This notebook has 3 objectives:

Offer some intuition about the “frontdoor” criterion and adjustment formula for causal inference.
Show how to derive the frontdoor both algebraically and algorithmically using the dosearch package for R.
Show how to apply the frontdoor adjustment formula in simulated data.

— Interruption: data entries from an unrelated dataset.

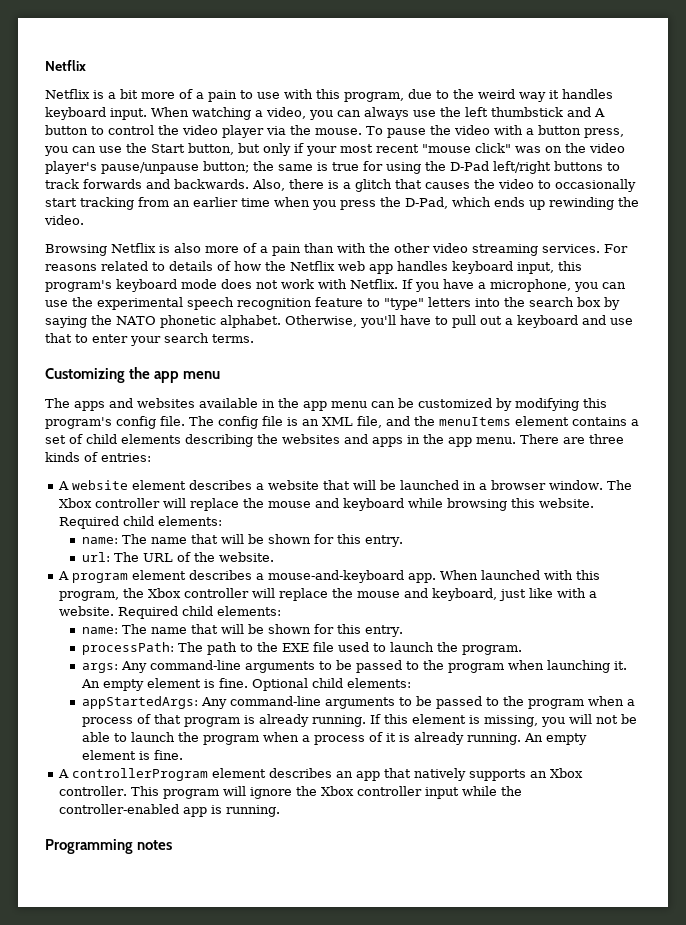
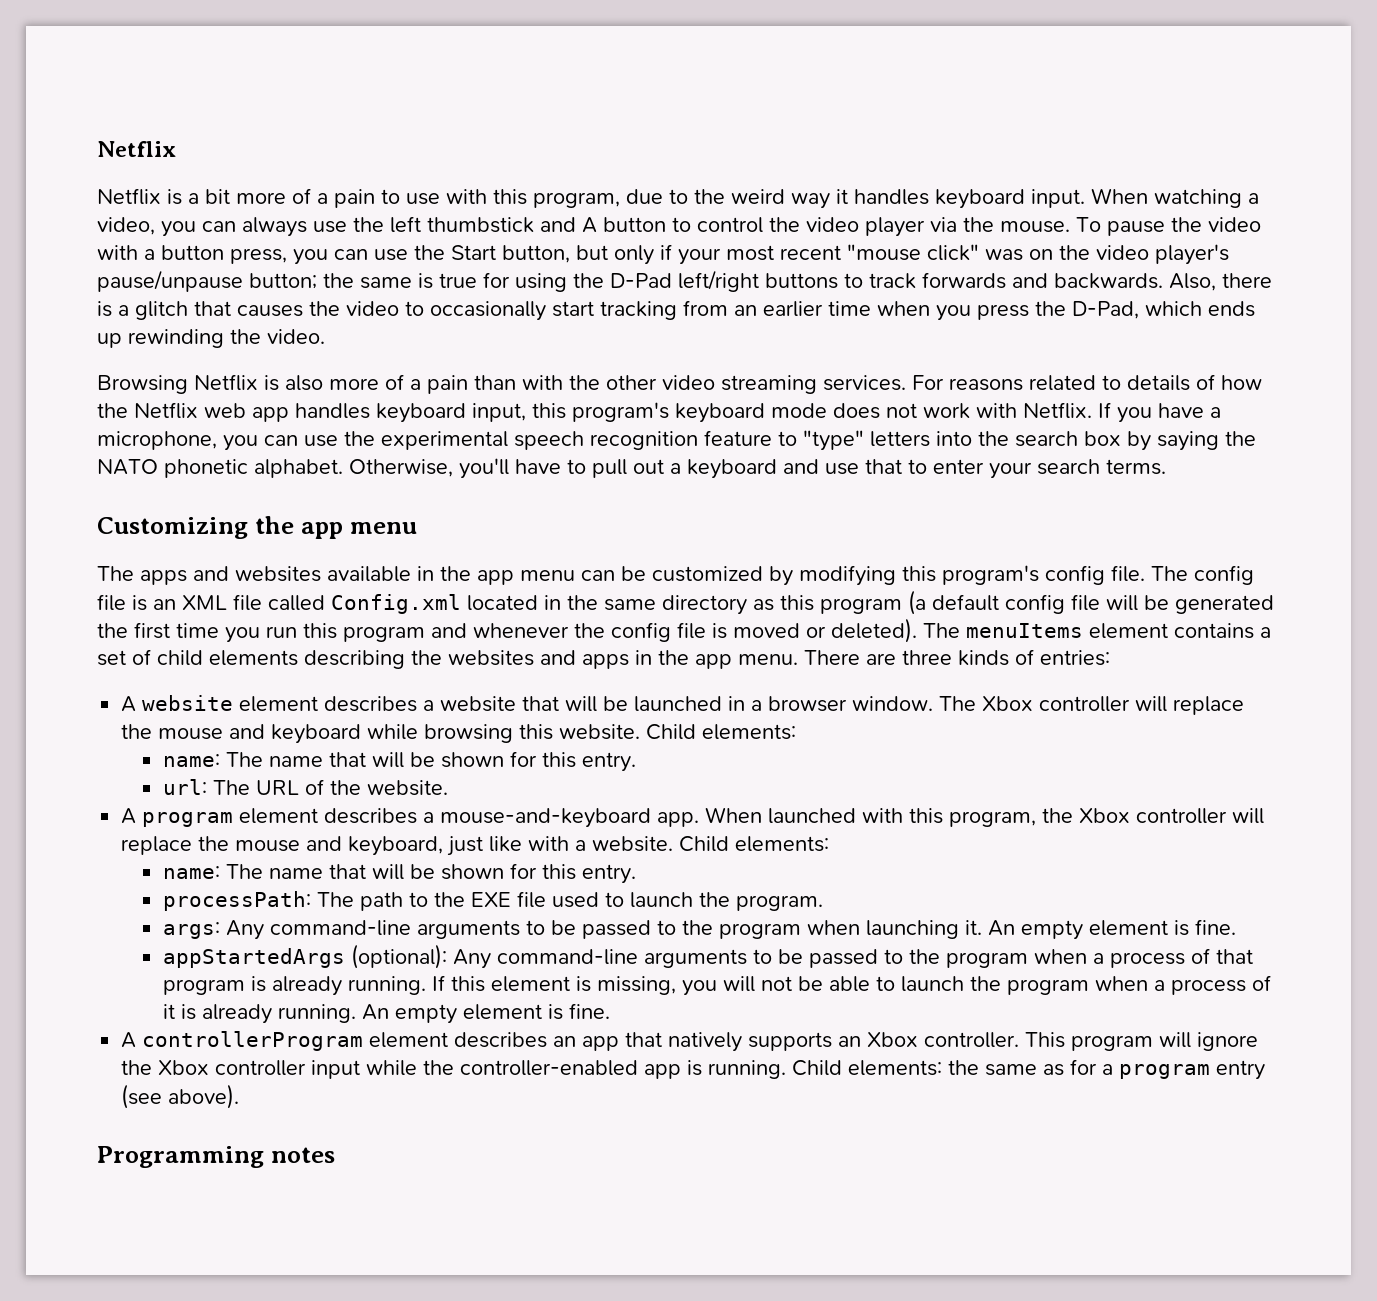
[357,416,435,428] file, and the -> [233,590,1274,615] [97,618,960,643] file called Config.xml located in the same directory as this program (a default config file will be generated the first time you run this program and whenever the config file is moved or deleted). The
[59,516,155,529] Required child -> [646,724,697,740] Child
[118,606,214,619] Required child -> [679,836,730,852] Child
[251,678,411,691] [81,696,198,709] Optional child elements: // appStartedArgs: -> [162,944,447,969] // appStartedArgs (optional):
(281, 811) none -> [792,1059,1266,1080] [121,1084,240,1109] Child elements: the same as for a program entry (see above).

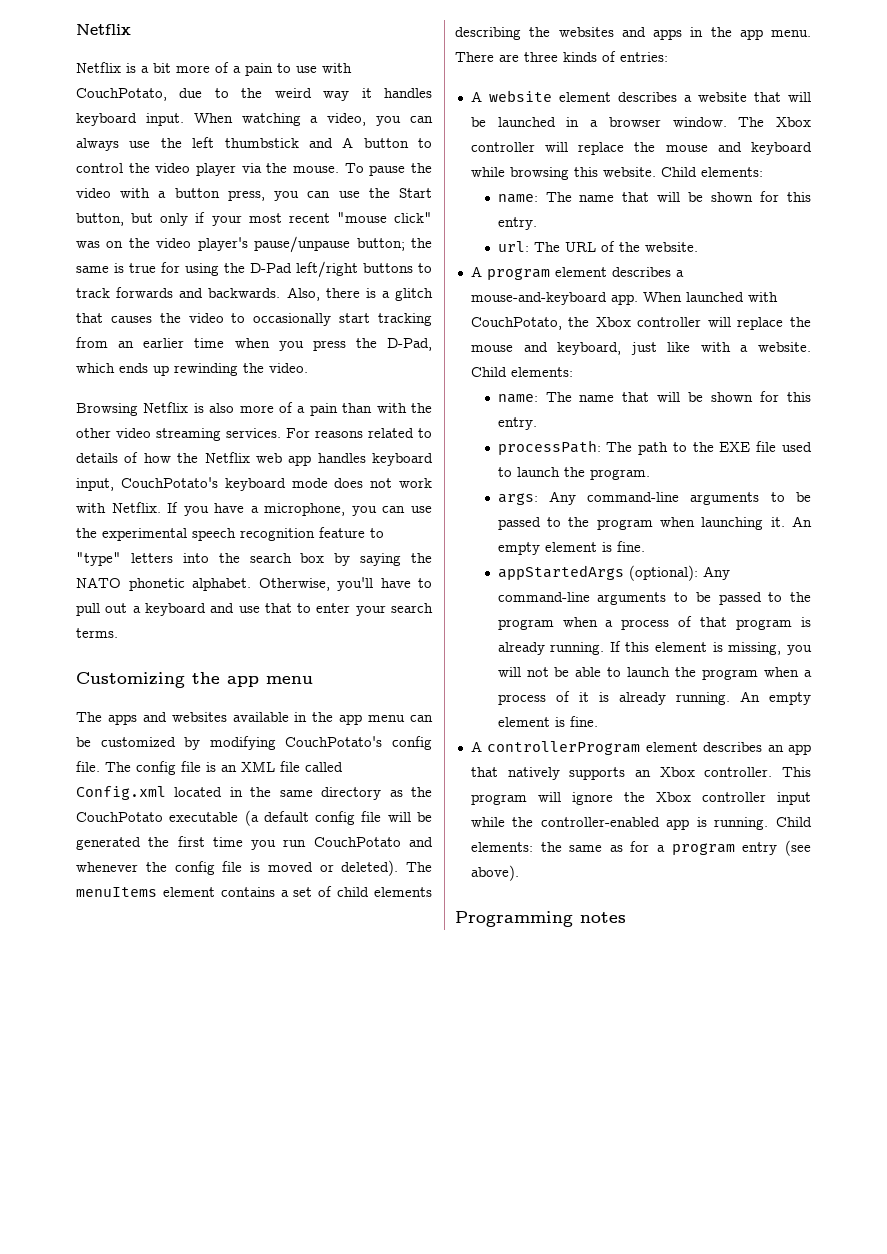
[493,189,620,208] this program, -> [76,88,167,101] CouchPotato,
[532,402,669,422] this program's -> [120,477,218,488] CouchPotato's
[902,565,1039,585] this program's -> [285,736,383,747] CouchPotato's
[780,595,902,614] this program -> [411,787,432,797] [76,812,239,822] the CouchPotato executable
[303,623,425,642] this program -> [313,837,401,847] CouchPotato
[909,808,1037,827] this program, -> [470,317,562,330] CouchPotato,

I assume that you know what a DAG and a backdoor path are.¹ The data I will consider follows this data generating process, with a cause \(X\), a mediator \(Z\), an outcome \(Y\), and an unobserved confounder \(U\):

Pearl (2009) uses the \(do()\) operator to represent variables on which we intervene or that we manipulate.² For instance, the expression \(P(Y|do(X=x))\) represents the distribution of the \(Y\) when we manipulate the treatment variable \(X\) to give it a specific value \(x\).

Our goal is to estimate \(P(Y|do(X))\). Unfortunately, this relationship between \(X\) and \(Y\) is confounded by the unobserved variable \(U\), via this backdoor path: \(X \leftarrow U \rightarrow Y\). Therefore, we cannot estimate the causal quantity of interest directly.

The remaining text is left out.